Manhattan officials renew push for new Hell’s Kitchen subway station

Posted On Thu, August 11, 2022 By

Posted On Thu, August 11, 2022 By In Hell's Kitchen, Manhattan, Transportation

Photo by Jenna Day on Unsplash

The plan to extend the 7 train to the far west side of Manhattan announced more than a decade ago included building a subway station in Hell’s Kitchen. But because of budget cuts, the station was never built. New York City officials this week renewed calls for a subway station at 10th Avenue and 41st Street, claiming the neighborhood’s growing population needs better access to public transportation. The 7 line currently runs straight from Times Square to Hudson Yards, without stopping in Hell’s Kitchen.

The call to revive the plan has gained traction in recent weeks as the project was listed in the MTA’s 20-Year Needs Assessment. It could be one of the projects the transit agency adds to its five-year capital plan for 2025. Other plans within the MTA’s assessment include the Interborough Express train line which would connect Brooklyn and Queens.

Proponents for the new station have cited a 30 percent growth in population in the Hell’s Kitchen area, according to Thrillist. As more residential buildings are constructed, the need for a new station will only grow, city officials say.

At a rally on Tuesday, Rep. Jerry Nadler, NYC Council Member Erik Bottcher, and State Sen. Brad Holyman led a press conference calling on the MTA to resume its plans. During the conference, Nadler called the city’s decision to scrap the original plans a “monumental failure.”

In an interview with Thrillist, Bottcher spoke about the necessity of the subway system’s expansion: “We should be ashamed that Paris and London are building multiple trains station in a short amount of time and we’re standing in front of an unbuilt train station that should have been built a decade ago.”

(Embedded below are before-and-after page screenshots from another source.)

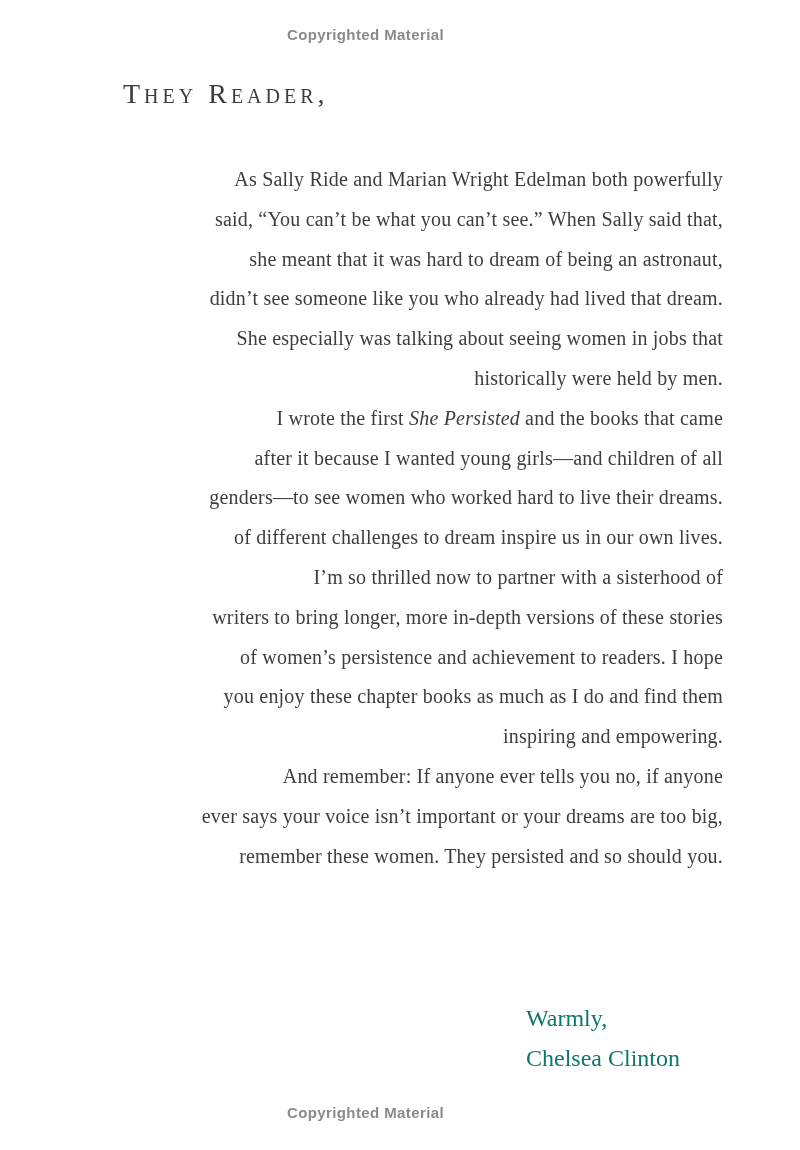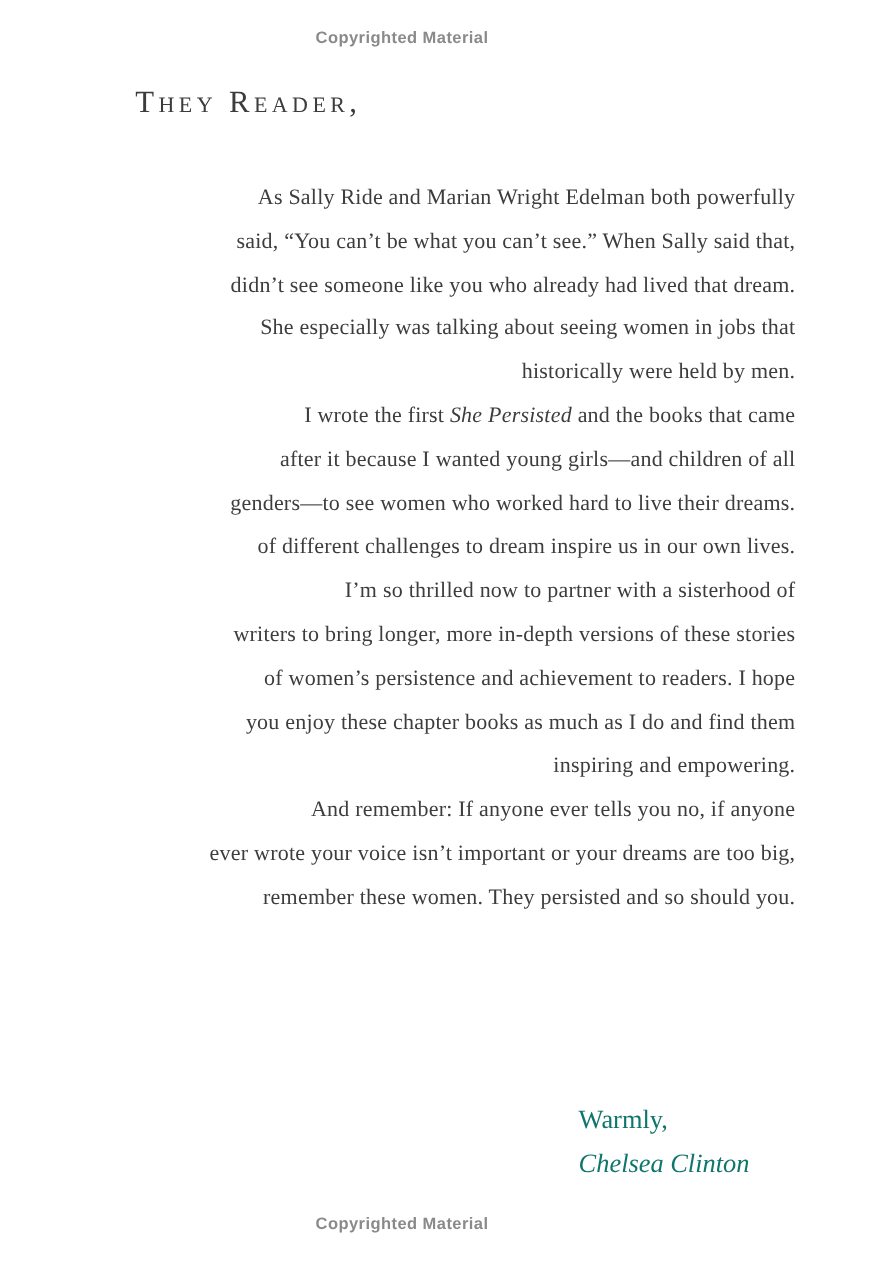"she meant that it was" div.line { html: none -> <div><span>she meant that it was hard to dream of being an astronaut,</span></div> }
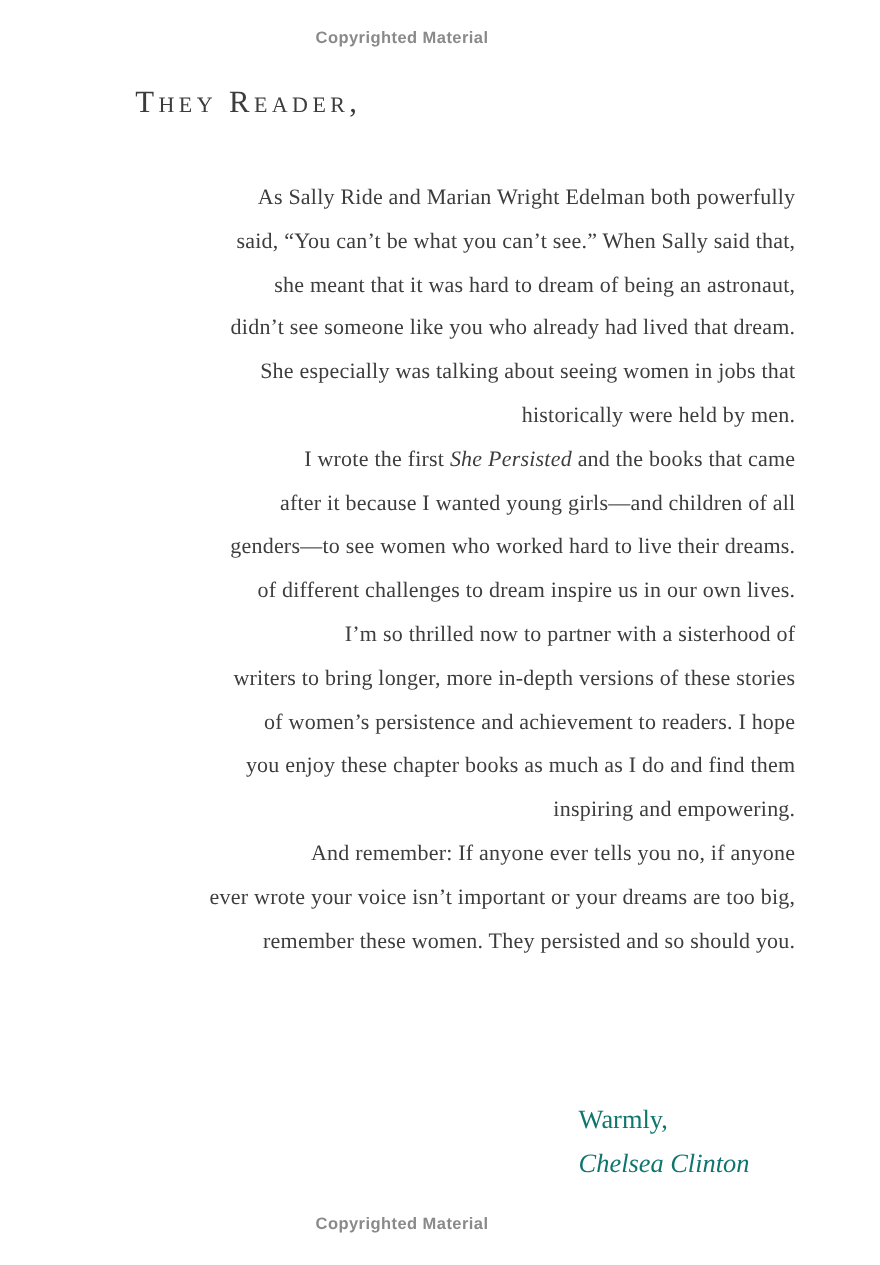"ever wrote your voice isn’t" span { text: wrote -> says }
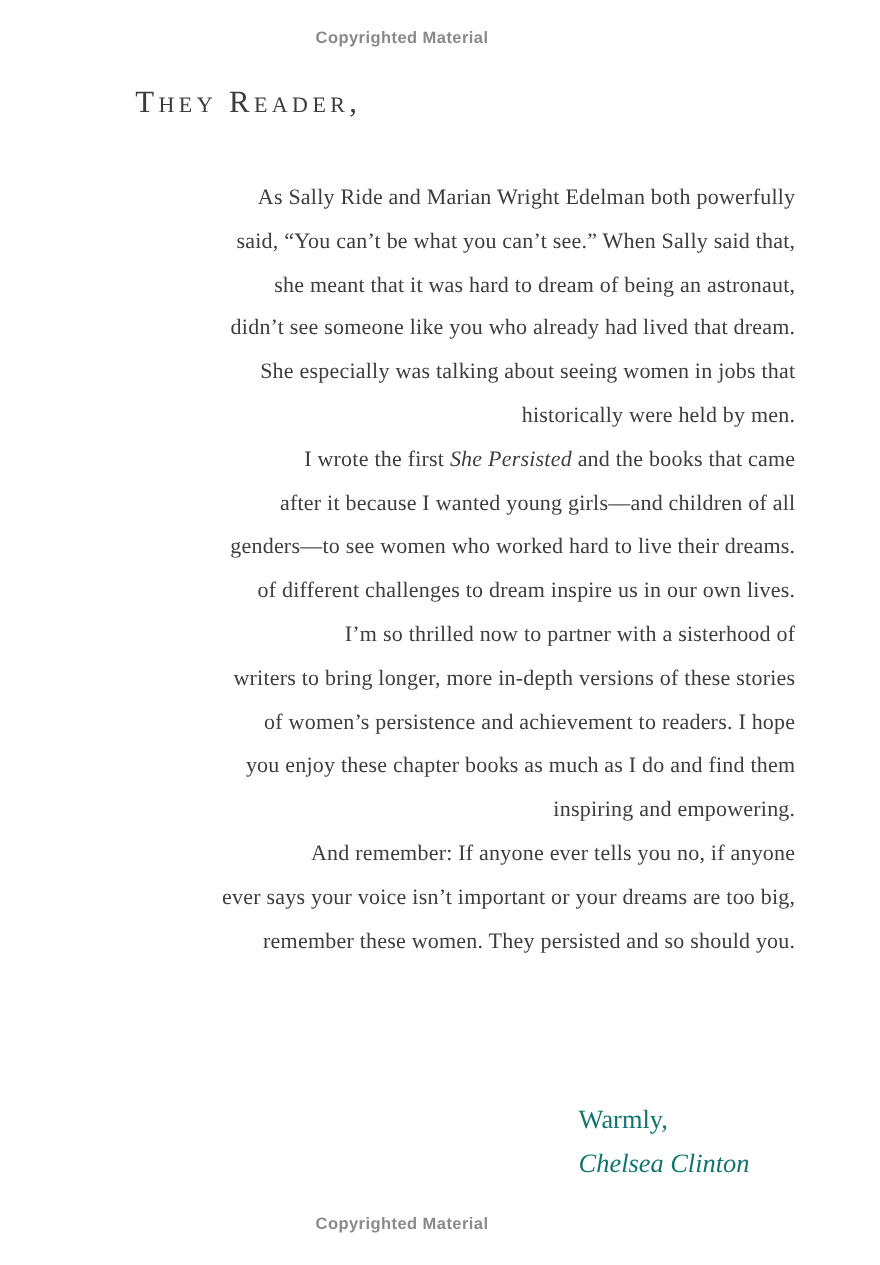"Chelsea Clinton" .closing .signature { font-style: italic -> none }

Bottcher continued: “Even if they started this station today, it wouldn’t be done for many years. The costs of construction relate to many issues. As I understand it, we have many more regulations and red tape involved. A real effort needs to happen to reform the process, cut out the red tape, break through the barriers, and bring down the costs. If we don’t do it we’re going to fall behind the rest of the world.”

The plan to create the new station was scrapped in 2008 by former Mayor Michael Bloomberg due to a lack of funding and because city officials didn’t think it was a vital addition to the area, according to amNY. Instead, city officials approved the construction of a stop at 34th Street and 11th Avenue.